-- EXCERPTED RECORDS --
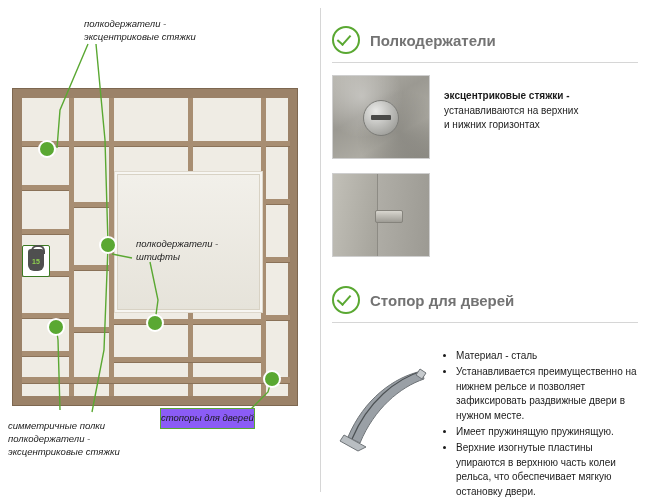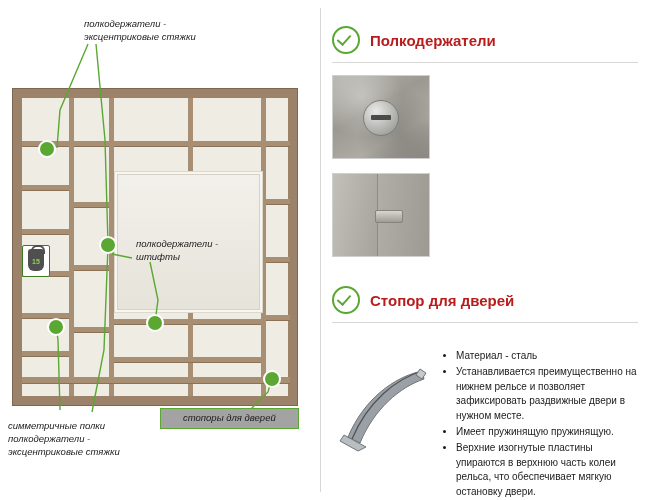--- a/index.html
+++ b/index.html
@@ -98,22 +98,22 @@
 
   .callout {
     position: absolute;
     font-size: 9.5px;
     font-style: italic;
     line-height: 1.35;
     color: #1b1b1b;
   }
   .callout.boxed {
     border: 1px solid #5aa832;
-    padding: 3px 22px;
-    background: #a3a3a3;
+    padding: 3px 0;
+    background: #8b5cf6;
     font-style: italic;
   }
 
   .weight-badge {
     position: absolute;
     left: 22px;
     top: 245px;
     width: 26px;
     height: 30px;
     border: 1px solid #3b7a22;
@@ -179,21 +179,21 @@
     top: 4px;
     width: 6px;
     height: 11px;
     border: solid #5aa832;
     border-width: 0 2.5px 2.5px 0;
     transform: rotate(42deg);
   }
   .section-title {
     font-size: 15px;
     font-weight: bold;
-    color: #b91c1c;
+    color: #737373;
   }
   .hr {
     height: 1px;
     background: #d6d6d6;
     margin: 8px 0 0 0;
   }
 
   .item-row {
     display: flex;
     gap: 14px;
@@ -376,20 +376,25 @@
     <div style="position:absolute; left:0; top:26px; width:306px;">
       <div class="section-head">
         <div class="check-badge"></div>
         <div class="section-title">Полкодержатели</div>
       </div>
       <div class="hr"></div>
 
       <div class="item-row" style="margin-top:12px;">
         <div class="photo concrete">
           <div class="cam-lock"></div>
+        </div>
+        <div class="item-text">
+          <b>эксцентриковые стяжки -</b>
+          <div>устанавливаются на верхних</div>
+          <div>и нижних горизонтах</div>
         </div>
       </div>
 
       <div class="item-row" style="margin-top:14px;">
         <div class="photo pin-shot">
           <div class="pin-board"></div>
           <div class="pin"></div>
         </div>
       </div>
     </div>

-- EXERCISE AIM --
Ending at the line with "transform: rotate(42deg);", reproduce exactly the lines that begin at the top of the data, and include no pictures.

-- RESPONSE --
--- a/index.html
+++ b/index.html
@@ -98,22 +98,22 @@
 
   .callout {
     position: absolute;
     font-size: 9.5px;
     font-style: italic;
     line-height: 1.35;
     color: #1b1b1b;
   }
   .callout.boxed {
     border: 1px solid #5aa832;
-    padding: 3px 22px;
-    background: #a3a3a3;
+    padding: 3px 0;
+    background: #8b5cf6;
     font-style: italic;
   }
 
   .weight-badge {
     position: absolute;
     left: 22px;
     top: 245px;
     width: 26px;
     height: 30px;
     border: 1px solid #3b7a22;
@@ -179,21 +179,21 @@
     top: 4px;
     width: 6px;
     height: 11px;
     border: solid #5aa832;
     border-width: 0 2.5px 2.5px 0;
     transform: rotate(42deg);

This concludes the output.